In this environment, foresight is difficult. It feels as though I've been prescribed a difficult treatment for a mysterious disease lurking deep inside me, but since I don't directly feel any hint of an illness, I struggle to see the need for it. My ailing condition, of course, is being utterly useless, and while a 22-year-old can get away with that, it won't be so when I'm 30. Which is why I must work towards a better future, and also why this most unproductive of places may not be the best for me at this crucial juncture of my life.
One of the greatest benefits of the Alps, however, is that it is very conducive to meditative thought.

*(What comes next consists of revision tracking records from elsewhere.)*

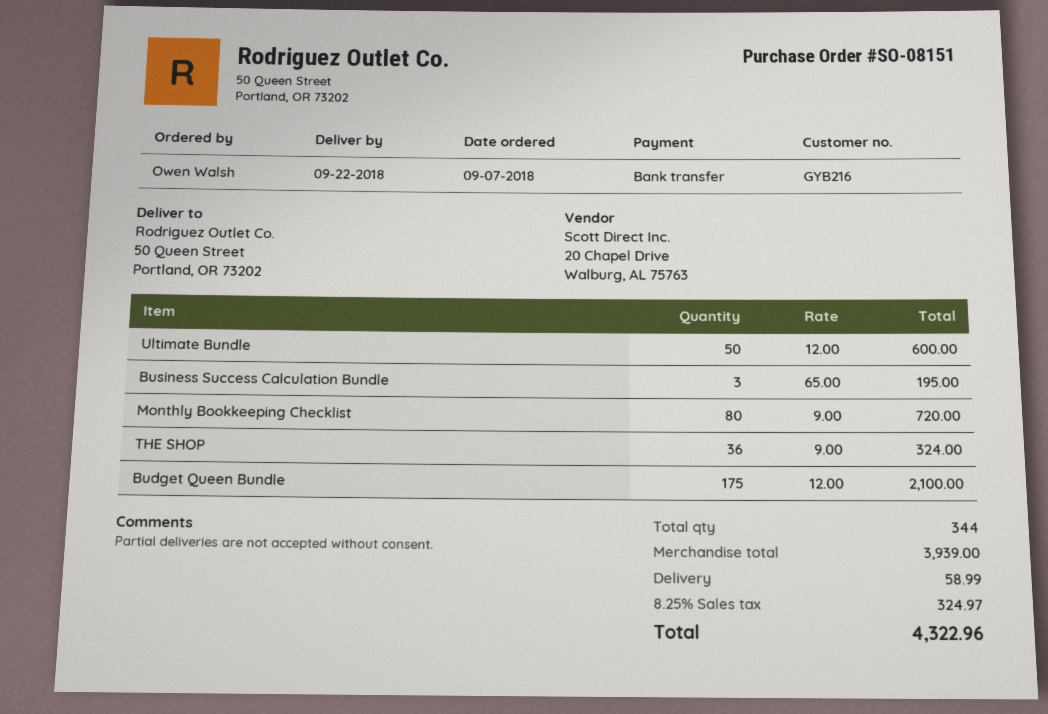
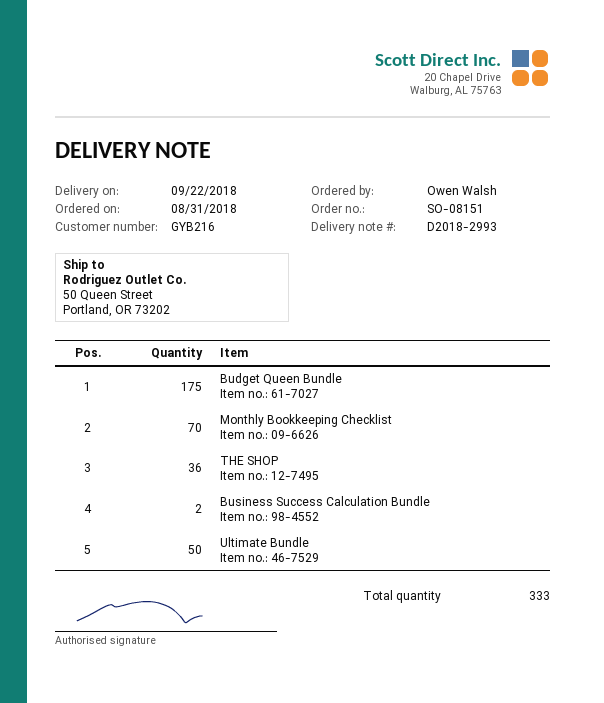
order date: 2018-09-07 -> 2018-08-31
Business Success Calculation Bundle: 3 -> 2
Monthly Bookkeeping Checklist: 80 -> 70
total quantity: 344 -> 333

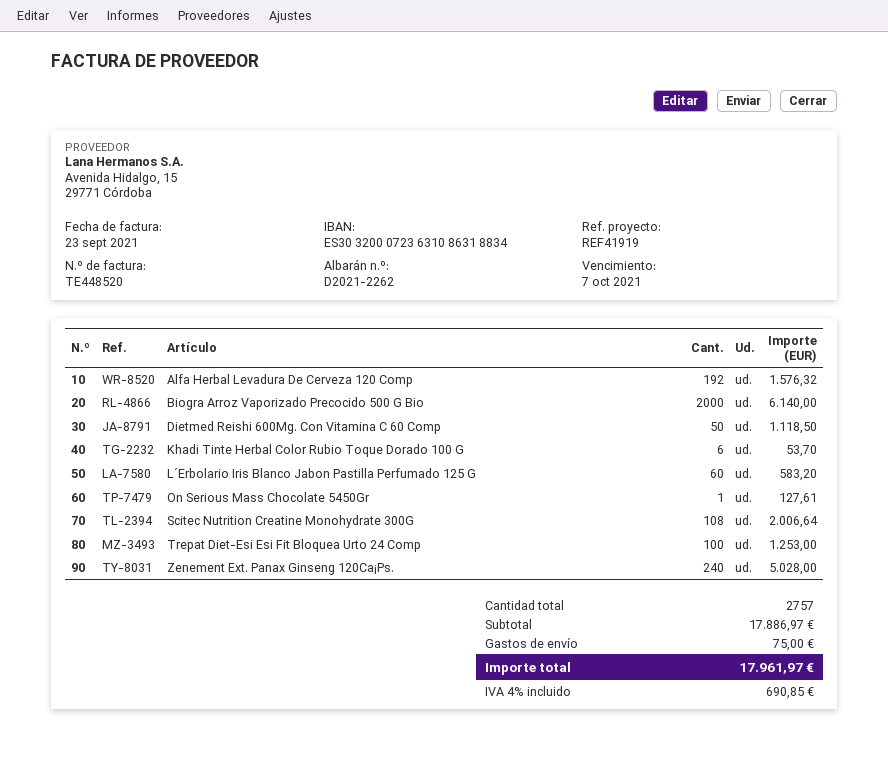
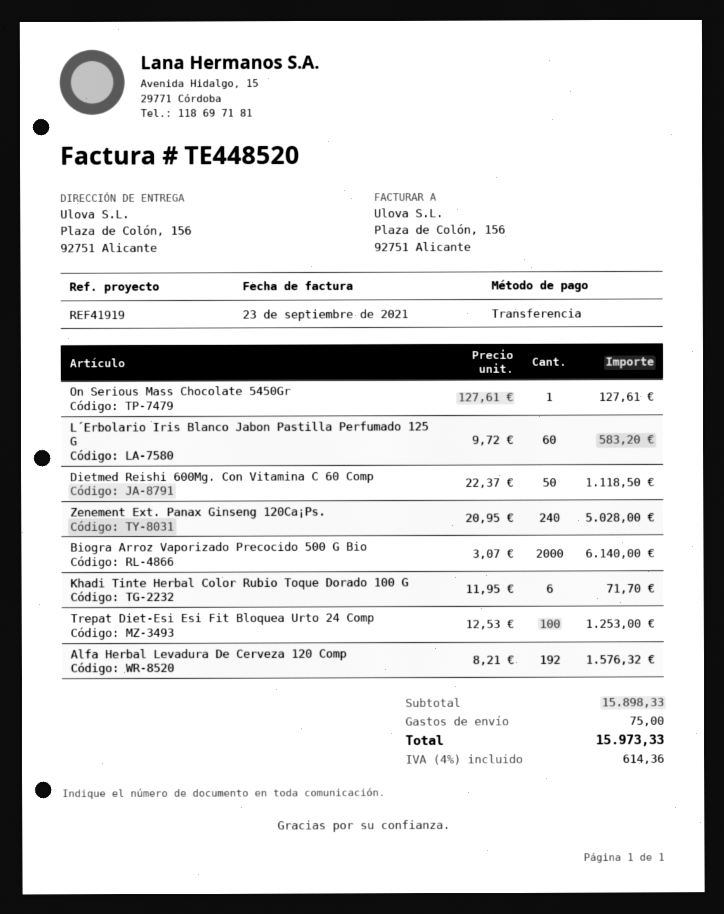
Khadi Tinte Herbal Color Rubio Toque Dorado 100 G: 6 for 53.70 -> 6 for 71.70
Scitec Nutrition Creatine Monohydrate 300G: 108 for 2006.64 -> none
subtotal: 17886.97 -> 15898.33
tax: 4% = 690.85 -> 4% = 614.36
total: 17961.97 -> 15973.33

Spending hours walking in the fresh alpine air, surrounded by the wild beauty of the Parc National de la Vanoise really works to clear one's mind. I realize that in general, the scarce moments of zen that I allow myself only occur when I'm seated on the porcelain throne. Here in the Alps, that is not the case. One needs only look up towards the staggering beauty of the mountains to feel completely at rest, and feel, along with a sense of awe, in communion with Mother Nature.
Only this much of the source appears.